Never has war coverage seemed so familiar given 24/7 television addiction to what has been called “Spectator Sport War”.  Canadians have seen thousands of hours of footage of their troops patrolling in Kandahar province.  And yet rarely has coverage seemed more remote in modern times, in terms of our understanding of it.    Canada, like other NATO nations, is involved in a near decade-long war that seems now but a distant buzz.  The media reports from the field on a steady basis, but with little depth, while Parliament shows no appetite to debate it.  We’re not alone.  In the recent mid-term US election even the grinding struggle of 100,000 US troops in Afghanistan rated scarcely a mention.

This curious remoteness flows in large part from the new approach to “Strategic Communications” undertaken by the US military in Iraq since 2003, and by Nato nations, including Canada, for years now in Afghanistan.

This is a form of coordinated, politicized communications management through all forms of media and public outlets which goes well beyond traditional public relations into the manipulation of the war’s “narrative” and “themes” and above all embraces the cause of Selling the War to the Home Front, as well as to local populations.

Strategic Communications flows from the top national leadership down and so is concerned with managing the image of the war in a way least likely to arouse debate.   US Military writer and combat veteran Richard Halloran has noted that what’s new is the way it coordinates all aspects the manipulation of messages by all national leadership. “Strategic Communications is a way of persuading other people to accept one’s ideas, policies and courses of action.  In that old saw it means “letting you have my way”.

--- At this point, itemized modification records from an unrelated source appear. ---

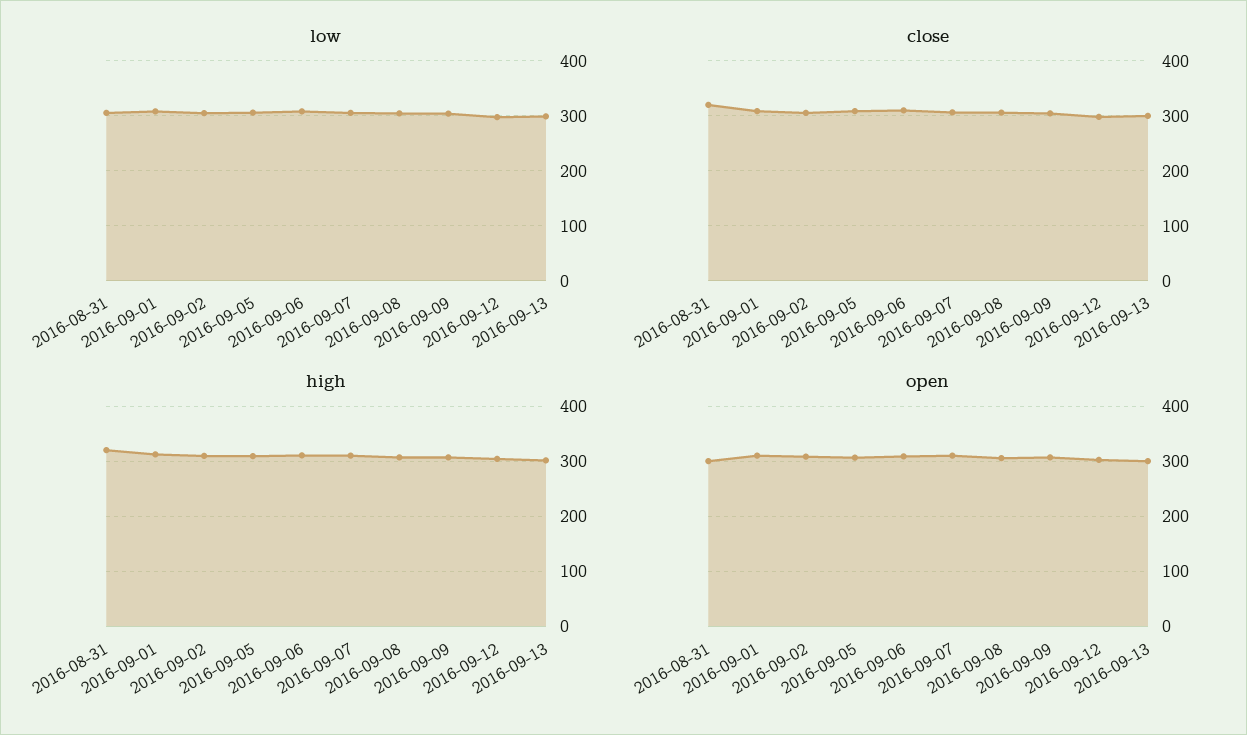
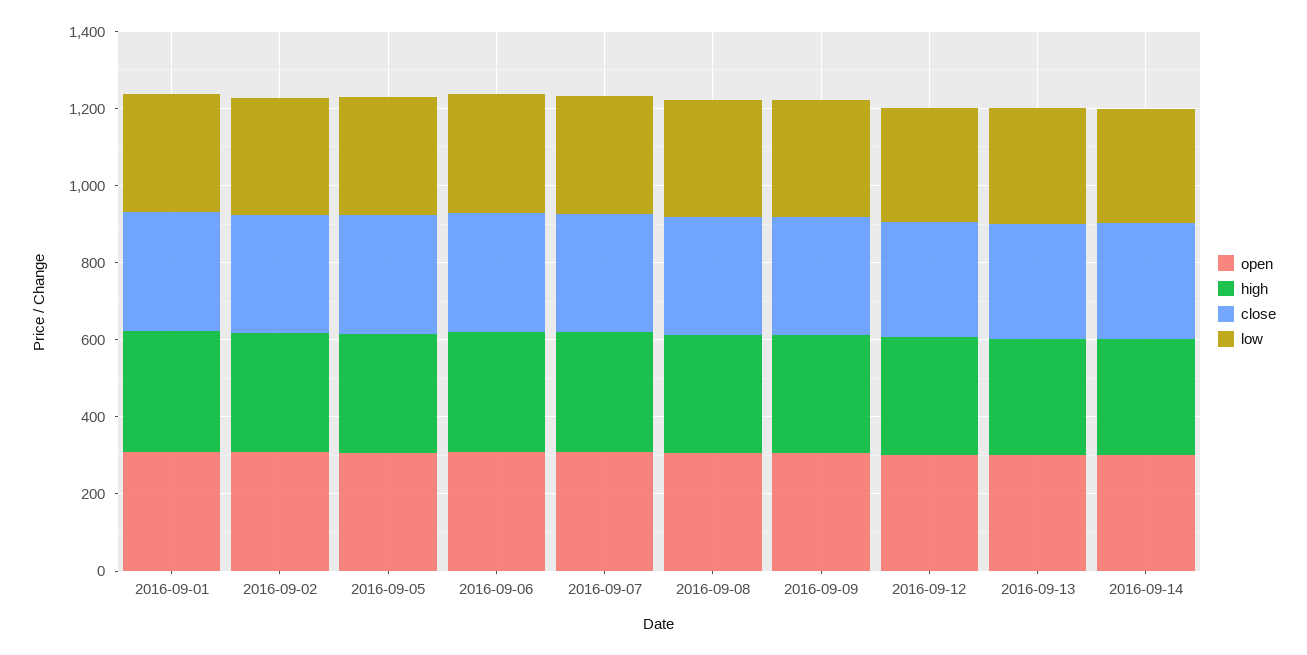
low, 2016-08-31: 300 -> none
close, 2016-08-31: 320 -> none
high, 2016-08-31: 320 -> none
open, 2016-08-31: 300 -> none
open, 2016-09-14: none -> 300
high, 2016-09-14: none -> 300
close, 2016-09-14: none -> 300
low, 2016-09-14: none -> 300

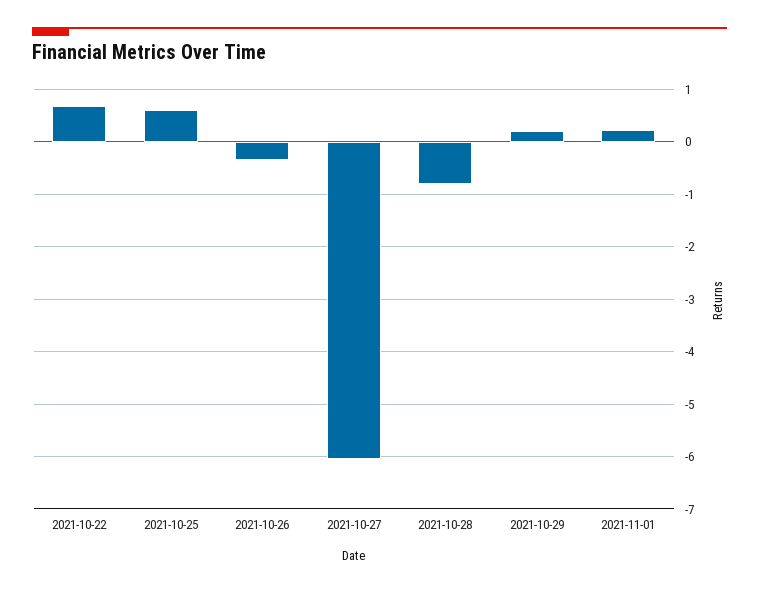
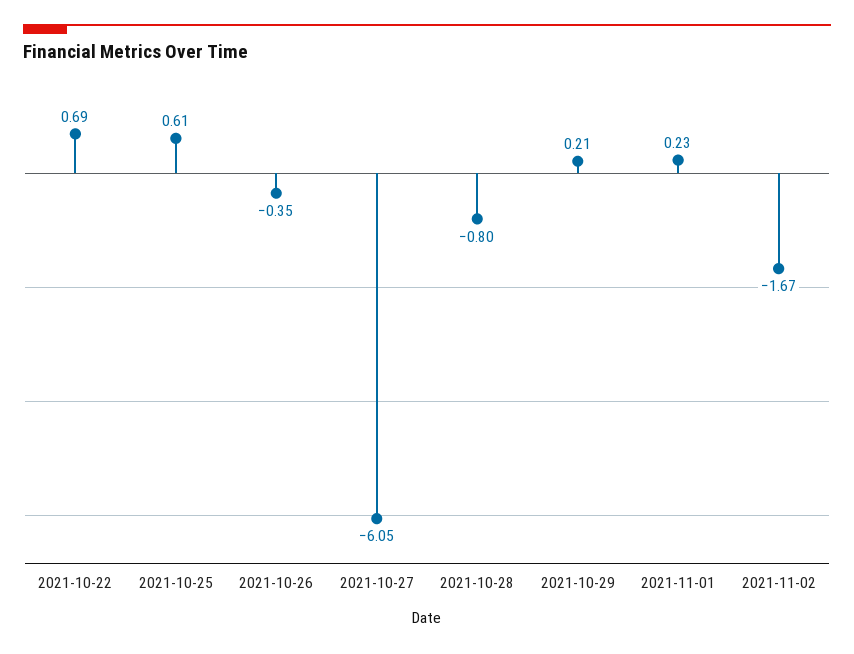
2021-11-02: none -> -1.67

When dealing with embedded media it means generally not lying to journalists, which is risky, but rather providing them with only half a loaf of information.

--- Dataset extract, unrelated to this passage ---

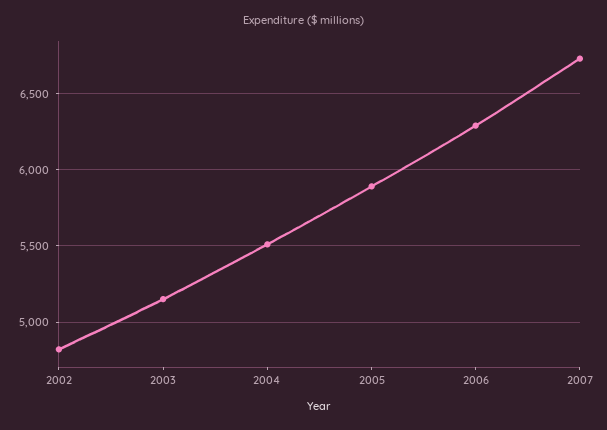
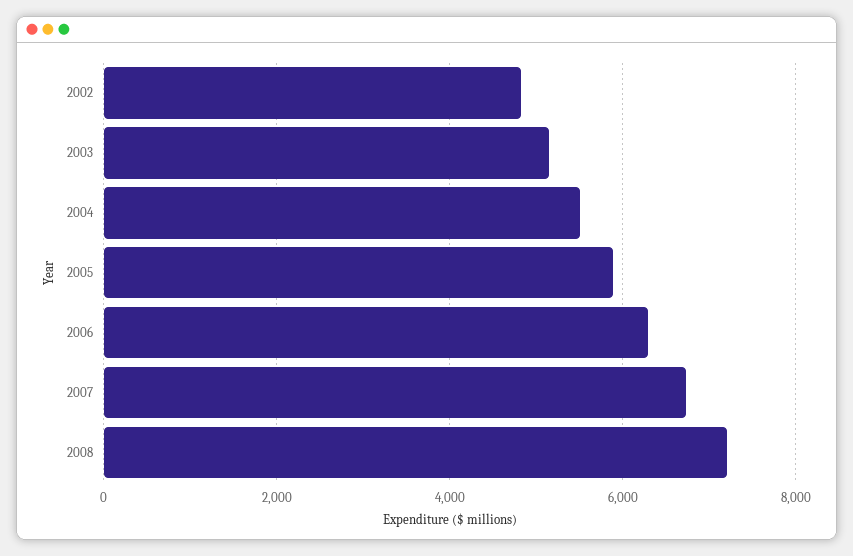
2008: none -> 7200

The desire is for media to show a form of strictly limited war in ways that don’t disturb the central and upbeat message of the Mission.

COVER-UP OF COSTS

For the Canadian media Strategic Communications has seen the true extent of military operations in Afghanistan, especially the count of wounded troops, consistently covered-up for months at a time.  Daily firefights go unrecorded unless an actual death is involved; rocket attacks on Canada’s Kandahar base cannot be reported by journalists.

This lid is imposed not by local commanders but rather by their masters in Ottawa and serves to minimize this country’s actual perspective on our largest war since Korea. (1950-53) .

In its most extreme version Strategic Communications has also seen the concentration of information on the war at the level of the Prime Minister’s office, to the frustration of officers and reporters alike as increasingly now information requests are judged by the defensive mindset of minority government.

While General Rick Hillier commanded Canadian troops in Afghanistan and later as Chief of Defence staff he promoted Communications as an essential part of the Combat Art and devised a remarkable mobilization of Canadian national icons behind populist “Support the Troops” movements.  He enlisted events like the Grey Cup and sports celebrities to Don Cherry,   in the process of whipping up its own “support our troops” sentiment Hockey Night in Canada was turned into what’s likely now the world’s most militarized sports broadcast.

Public relations in war is not new, for master commanders like  Napoleon, Eisenhower, Mao or Giap used communications to maximum effect.  What separates Strategic Communications most strikingly, however, is its aversion to showing images of death and suffering in war.

Do you recall ever having seen on television the image of a dead Taliban?  It’s very unlikely you ever will.  For Selling a War now requires fully sanitized images.

The Western militaries learned this lesson in the final hours of the Gulf War, when the International Coalition driving Iraq from Kuwait was shocked by horrific images of burnt Iraqi corpses immolated in US bombing runs along the so-called “Highway of Death”.  The widespread shock helped persuade President George H.W. Bush, to call off the ground offensive after 100 hours.   It was a lesson about images officers never forgot—even pictures of enemy deaths can now damage a mission.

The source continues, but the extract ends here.